To determine the training cases for classes without the least instances, we rearrange the equation above:

class n cases = class 1 cases * balance ratio

Balance ratio is ≥ 1.  If balance ratio is 1, all classes will have the same number of instances.  A balance ratio greater than 1 will result in the class with the least instances still having less instances than other classes.

Balance Sampling

Balance sampling is a hybrid of the previous two methods.  Some classes are over-sampled and some are under-sampled.  The average data count of the classes with the most and least instances is found.  In the red/green example, this average would be (1000 + 100)/2 = 550.  The red class is under-sampled so that 550 instances are used for training.  The green class is over-sampled so that 550 instances are used for training.

Combining Models – Ensemble Methods

Ensemble methods allows us to combine models into a “meta-model” that can provide better performance than a single model.  This is true for class imbalance as well.  Vaimal has two ensemble methods available.

Bagging Ensembles

Bagging ensembles, aka bootstrap aggregating, combine component models that are trained on different training data.  For each model, its training data is sampled with replacement from the data set.  Some data points are represented more than once and some not at all.  This process is repeated for each model which results in different training data each time.

For classification, the ultimate prediction is made by majority voting of the component models.  As an example, suppose we have ten component models and the models predict the following:

2 models predict class 1

7 models predict class 2

1 model predicts class 3

Class 2 will be chosen by the ensemble since the most models predicted it.

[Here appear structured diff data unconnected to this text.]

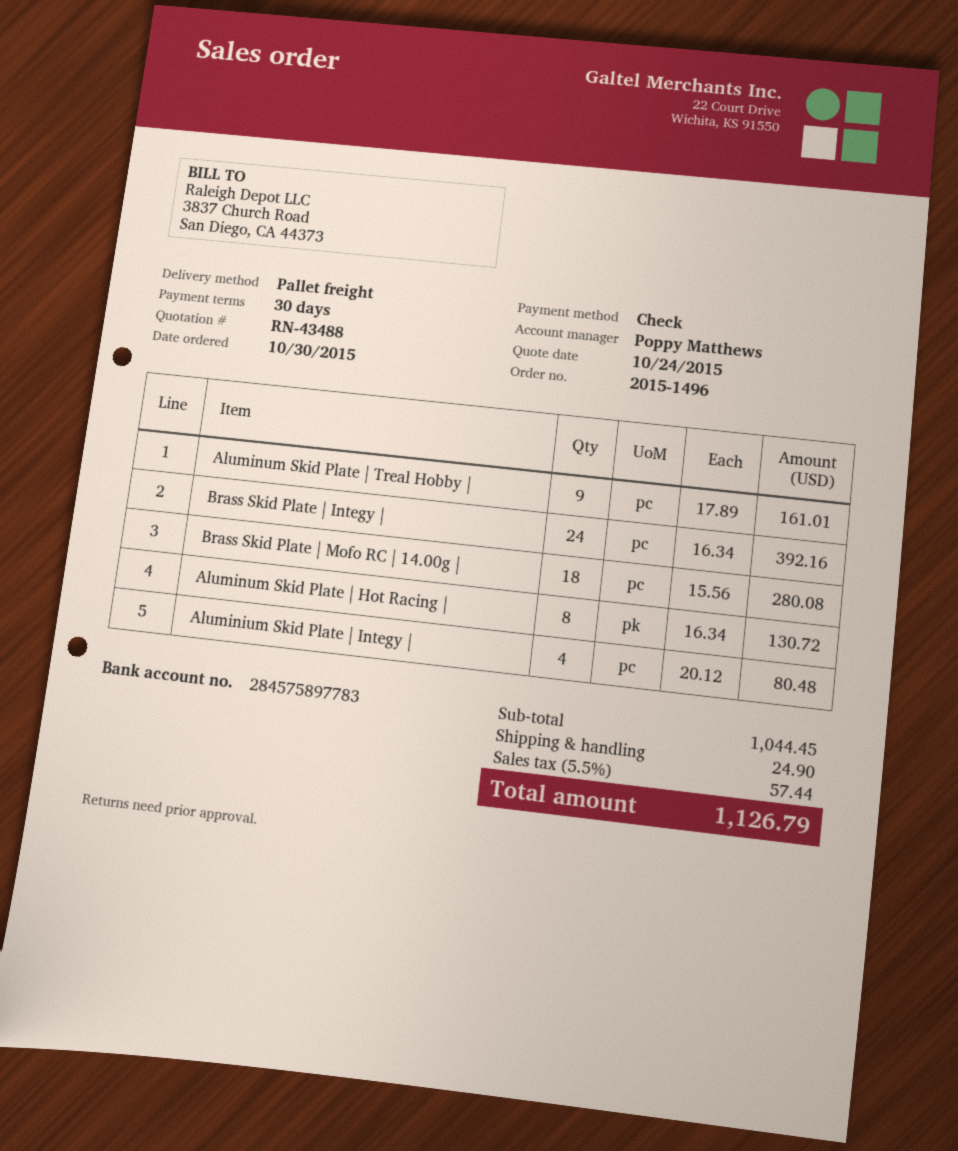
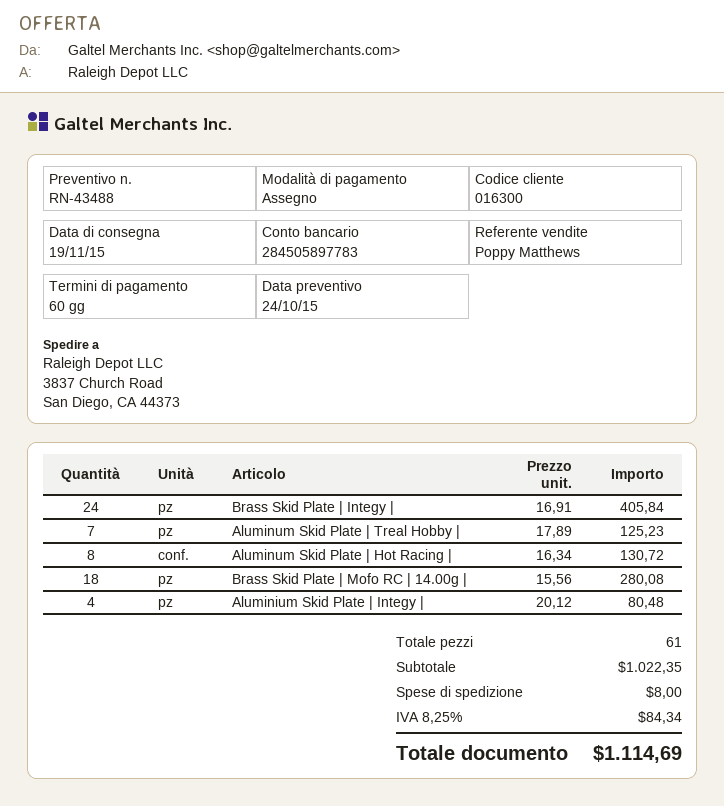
payment terms: 30 days -> 60 days
bank account: 284575897783 -> 284505897783
Aluminum Skid Plate | Treal Hobby |: 9 x 17.89 = 161.01 -> 7 x 17.89 = 125.23
Brass Skid Plate | Integy |: 24 x 16.34 = 392.16 -> 24 x 16.91 = 405.84
subtotal: 1044.45 -> 1022.35
shipping: 24.90 -> 8.00
tax: 5.5% = 57.44 -> 8.25% = 84.34
total: 1126.79 -> 1114.69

For regression, the average of all component model predictions is used to predict output.

Voting Ensembles

Voting ensembles combine component models in the most general way.  Models can be different algorithms and different class imbalance sampling schemes.  For example, some models can be trained with over-sampling, some with under-sampling, some with just the original data, etc.  Voting ensembles work by majority voting for classification and averaging for regression.

Use a Different Algorithm

Finally, avoid the temptation to use the same algorithm for every problem.  You may have a favorite, or one that you understand well, but a different algorithm may provide better performance for class imbalance.  Experiment with different techniques to see if they give better performance based on your important success measures such as accuracy, sensitivity, precision, etc.